### [Task brief]
Select every line below containing the word "tried".

** Opening The records block **

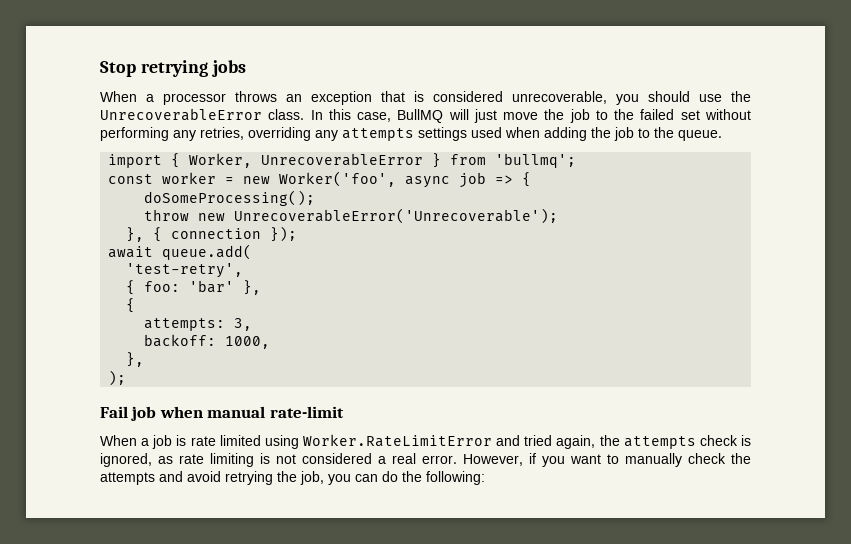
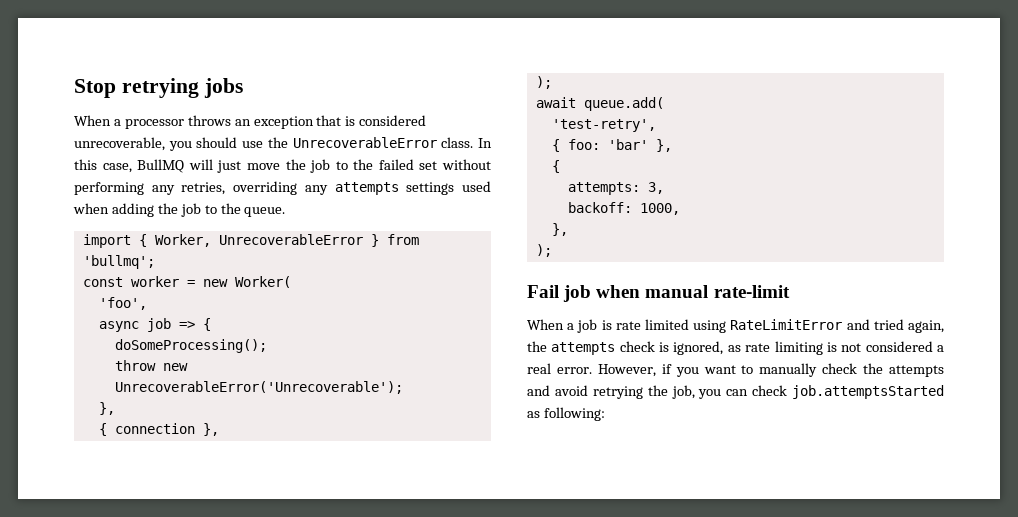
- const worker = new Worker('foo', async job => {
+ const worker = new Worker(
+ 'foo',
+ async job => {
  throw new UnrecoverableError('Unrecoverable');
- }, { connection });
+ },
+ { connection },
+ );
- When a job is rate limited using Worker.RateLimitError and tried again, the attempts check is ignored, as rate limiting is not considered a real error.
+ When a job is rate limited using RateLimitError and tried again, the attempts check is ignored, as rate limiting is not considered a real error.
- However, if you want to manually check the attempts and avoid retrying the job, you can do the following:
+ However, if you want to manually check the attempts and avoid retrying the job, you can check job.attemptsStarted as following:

** Closing The records block **

### [Exercise answer]
- When a job is rate limited using Worker.RateLimitError and tried again, the attempts check is ignored, as rate limiting is not considered a real error.
+ When a job is rate limited using RateLimitError and tried again, the attempts check is ignored, as rate limiting is not considered a real error.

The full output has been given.